Re: [PATCH v7 1/1] Implement rev-list --bisect* --first-parent

Jubilee Young <workingjubilee@xxxxxxxxx> · Thu, 7 Nov 2019 08:00:00 -0800

On Tue, Nov 5, 2019 at 3:04 PM Jonathan Tan <jonathantanmy@xxxxxxxxxx> wrote:
>
> First of all, thanks for taking a year-old patch and updating it.
> Overall, this looks good. I have some minor comments, but it might be
> best to wait until someone more experienced with bisect.c takes a look
> too.
>
> Your commit message title should be of the form "<component>: <change>",
> e.g.:
>
>   rev-list: support --first-parent with --bisect*
>
> > Not all repository maintainers expect every commit to pass tests, only
> > testing the merge commits. Currently bisection assumes every commit is
> > of interest. The highly-requested --bisect --first-parent feature imbues
> > git with the same indifference to minutiae when the option is set, so
> > that it casually riffles through commits, throwing aside mountains of
> > irrelevant data when looking for a breaking change. Further refinement
> > of where breaks occurred can be gained by bisecting over the merge's
> > range.
>
> I would be much more laconic (in particular, omitting subjective terms
> like "minutiae" and "mountains of irrelevant data"), but perhaps that is
> just a matter of subjective style.
>
> > Note, bisecting on --first-parent becomes part of findall's previously
> > existing pass-through as an "option state" flag.
>
> I don't understand this part.
>
> > In order to limit possible obfuscation of bisect operations resulting
> > from the addition of new flags, some extra documentation was folded in
> > to the patch.
>
> What is being obfuscated, and what extra documentation was "folded"?
>
> Also, clarify in the commit message somewhere that this commit does not
> change the behavior of "git bisect".
>
> As for the diff, besides my comments below, a change in the user-facing
> documentation of "rev-list" is needed, since --bisect and --first-parent
> now work together.

Will do.

>
> > -static int count_interesting_parents(struct commit *commit)
> > +static int count_interesting_parents(struct commit *commit, unsigned bisect_flags)
> >  {
> >       struct commit_list *p;
> >       int count;
> >
> >       for (count = 0, p = commit->parents; p; p = p->next) {
> > -             if (p->item->object.flags & UNINTERESTING)
> > -                     continue;
> > -             count++;
> > +             if (!(p->item->object.flags & UNINTERESTING))
> > +                     count++;
> > +             if (bisect_flags & BISECT_FIRST_PARENT)
> > +                     break;
> >       }
> >       return count;
> >  }
>
> (Note that I'm writing my thoughts as I go along to aid future
> reviewers, and to show the author (you) how I'm understanding the
> patch.)
>
> We only take into account the first parent - straightforward enough.
> I'll have to see how this function is used to ensure that this change is
> correct.
>
> >  static void show_list(const char *debug, int counted, int nr,
> > -                   struct commit_list *list)
> > +                   struct commit_list *list, unsigned bisect_flags)
> >  {
> >       struct commit_list *p;
>
> What is the purpose of this change? bisect_flags is never used anywhere
> in show_list().

Insufficiently cleaned-up change cruft! Thanks for catching it.
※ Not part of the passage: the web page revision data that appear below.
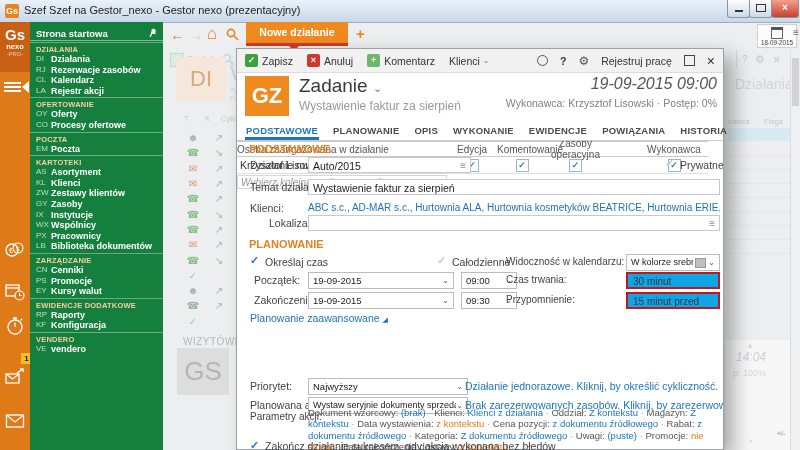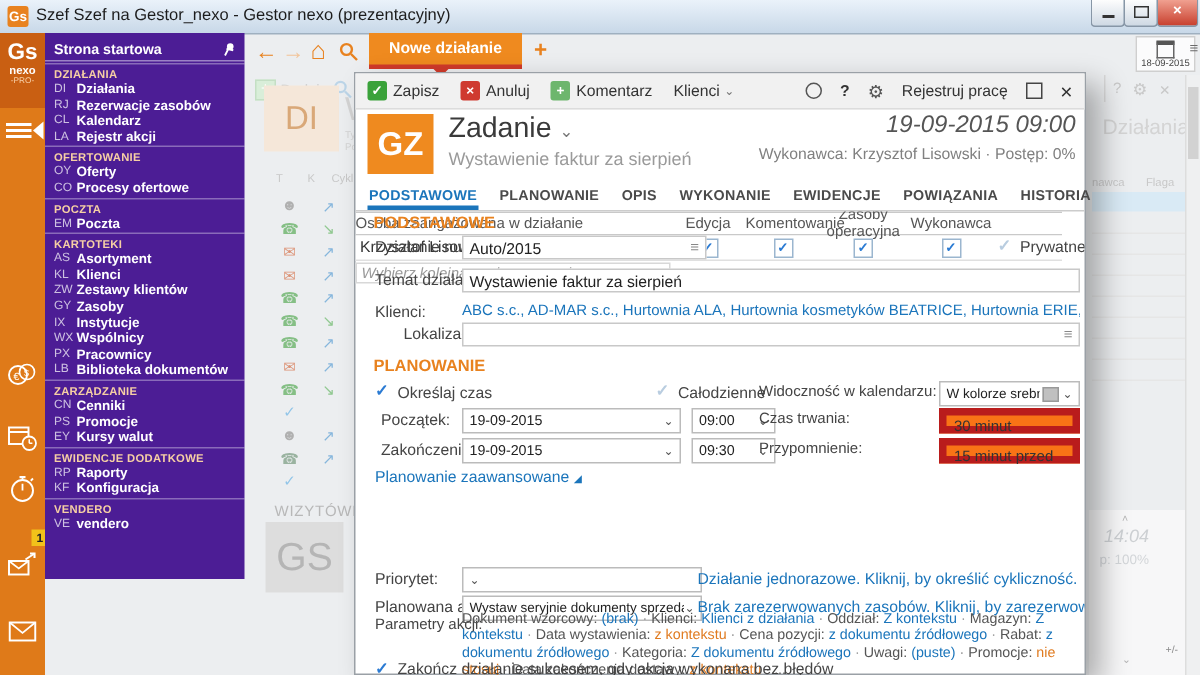--- a/index.html
+++ b/index.html
@@ -27,7 +27,7 @@
   .railico{left:4px;width:22px;height:22px;color:#fff;}
   #badge1{left:21px;top:331px;width:11px;height:11px;background:#f2c21a;color:#222;font-size:8px;font-weight:bold;text-align:center;line-height:11px;}
   
-  #sidebar{left:30px;top:22px;width:133px;height:364px;background:#4c1d95;color:#fff;padding-top:4px;box-sizing:border-box;}
+  #sidebar{left:30px;top:22px;width:133px;height:428px;background:#15803d;color:#fff;padding-top:4px;box-sizing:border-box;}
   #sb-home{display:flex;align-items:center;height:14px;padding:0 6px;border-bottom:1px solid rgba(255,255,255,.45);font-size:9.5px;font-weight:bold;}
   #sb-home .grow{flex:1;}
   .sb-header{font-size:7.5px;font-weight:bold;color:#f6cfa4;padding:2px 6px 0;border-top:1px solid rgba(255,255,255,.35);margin-top:1px;height:9px;line-height:9px;letter-spacing:.2px;}

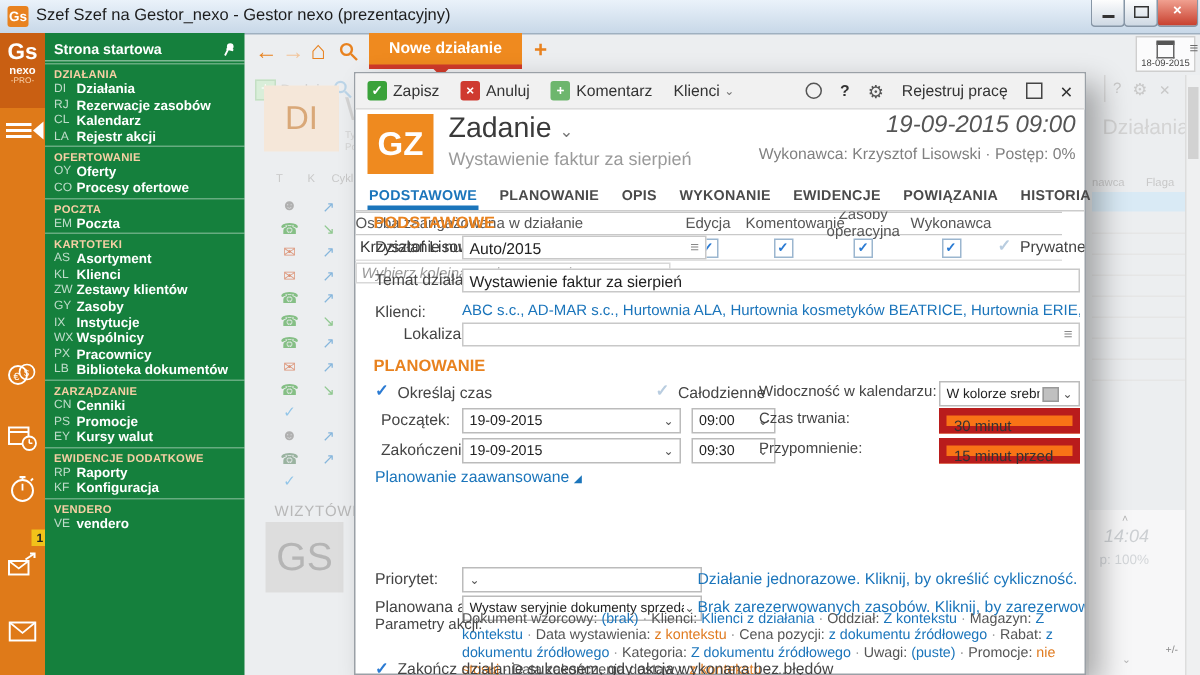--- a/index.html
+++ b/index.html
@@ -90,7 +90,7 @@
   .col-c1{width:50px;text-align:center;}
   .col-c2{width:50px;text-align:center;}
   .col-c3{width:57px;text-align:center;}
-  .col-c4{width:60px;text-align:center;}
+  .col-c4{width:60px;text-align:center;margin-left:40px;}
   #ppl-row{display:flex;height:16px;align-items:center;border-bottom:1px solid #e0e0e0;background:#fff;font-size:10.5px;color:#333;}
   #ppl-row .col-name{text-align:left;padding-left:3px;box-sizing:border-box;}
   #ppl-ph{margin-top:1px;width:210px;height:14px;border:1px solid #d8d8d8;background:#fff;font-size:10px;font-style:italic;color:#9a9a9a;line-height:14px;padding-left:3px;box-sizing:border-box;}

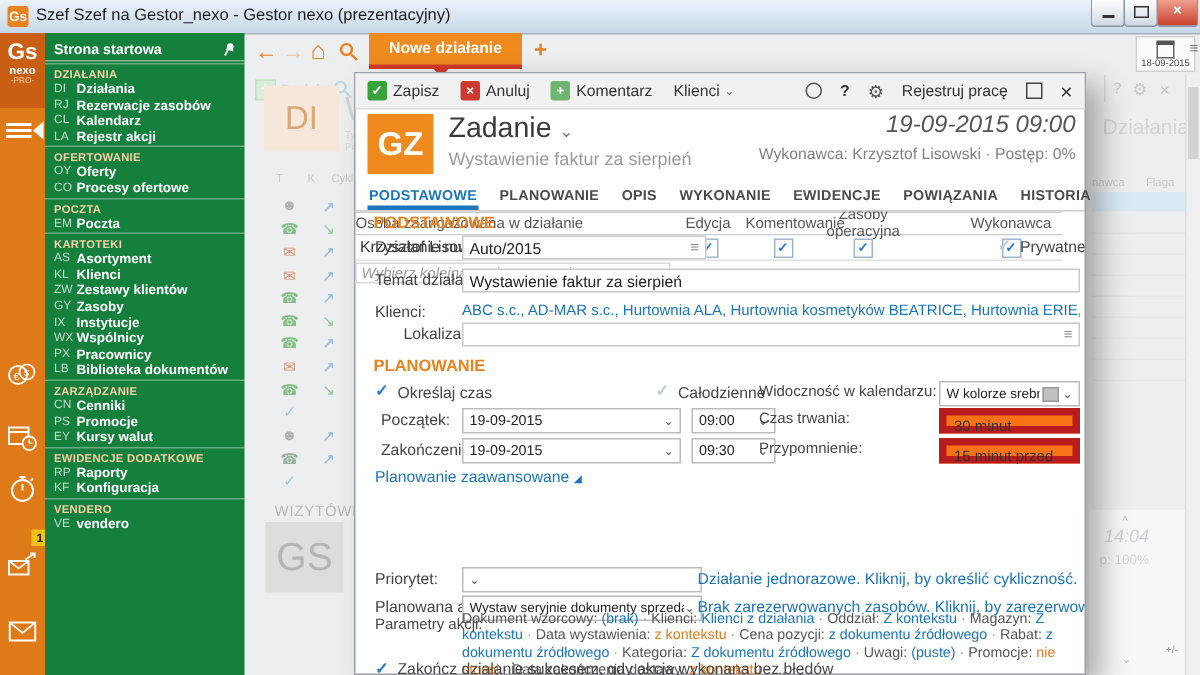--- a/index.html
+++ b/index.html
@@ -78,7 +78,7 @@
   .dd{background:#fff;border:1px solid #bbb;height:17px;font-size:9.5px;color:#222;line-height:15px;padding:0 4px;box-sizing:border-box;display:flex;align-items:center;}
   .dd .grow{flex:1;white-space:nowrap;overflow:hidden;}
   .dd .chev{color:#555;}
-  .grayfield{background:#f97316;border:5px solid #b91c1c;height:17px;font-size:10px;color:#333;line-height:15px;padding:0 5px;box-sizing:border-box;}
+  .grayfield{background:#0ea5e9;border:2px solid #b91c1c;height:17px;font-size:10px;color:#333;line-height:15px;padding:0 5px;box-sizing:border-box;}
   .link{color:#1b75bb;font-size:10.5px;white-space:nowrap;}
   .bluecheck{color:#2b7bd3;font-weight:bold;font-size:11px;}
   .ghostcheck{color:#b9cde0;font-weight:bold;font-size:11px;}

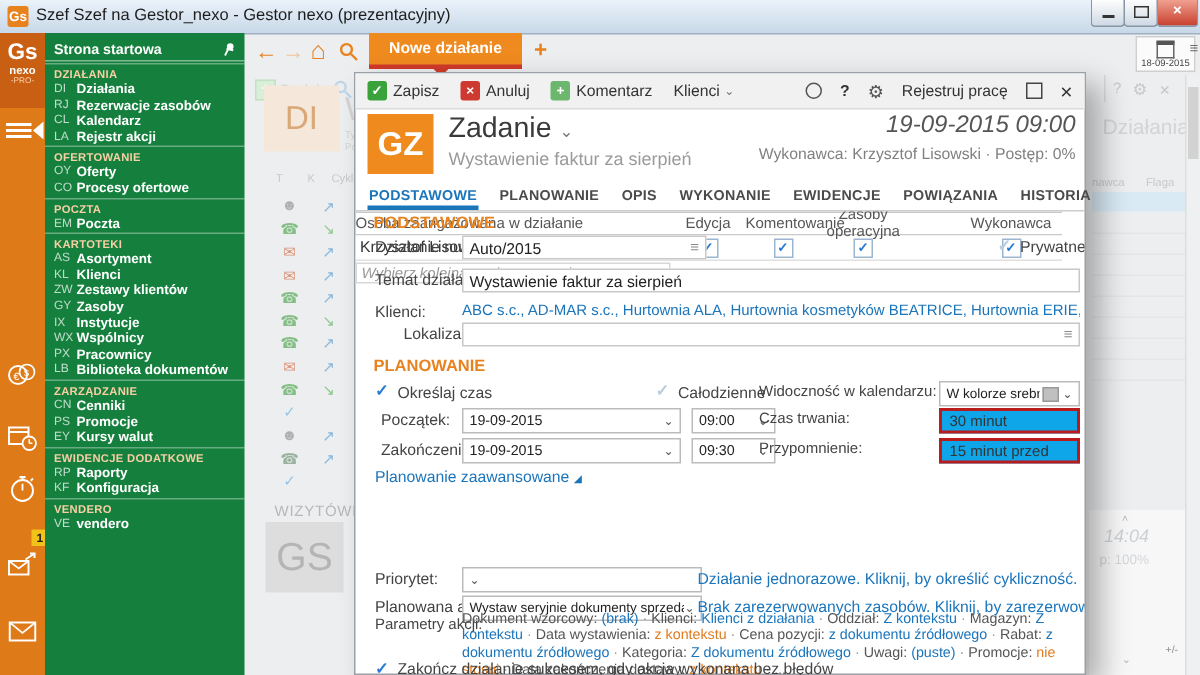--- a/index.html
+++ b/index.html
@@ -500,6 +500,7 @@
 
       <span class="abs lbl" style="left:13px;top:239px;">Priorytet:</span>
       <div class="abs dd" style="left:71px;top:237px;width:160px;">
+        <span class="grow">Najwyższy</span>
           <span class="chev">⌄</span>
       </div>
       <span class="abs link" style="left:228px;top:239px;">Działanie jednorazowe. Kliknij, by określić cykliczność.</span>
> This is also in a loop. As can be seen at the top of the diff ("if (0 <=
> weight(p))"), this only operates on commits with negative weights.
>
> Originally, the inner loop advances until a non-UNINTERESTING parent
> with a non-negative weight. If no such parent is found, at the end of
> the loop, q is NULL. The added code effectively replicates what's going
> on, but ignoring any parents after the first.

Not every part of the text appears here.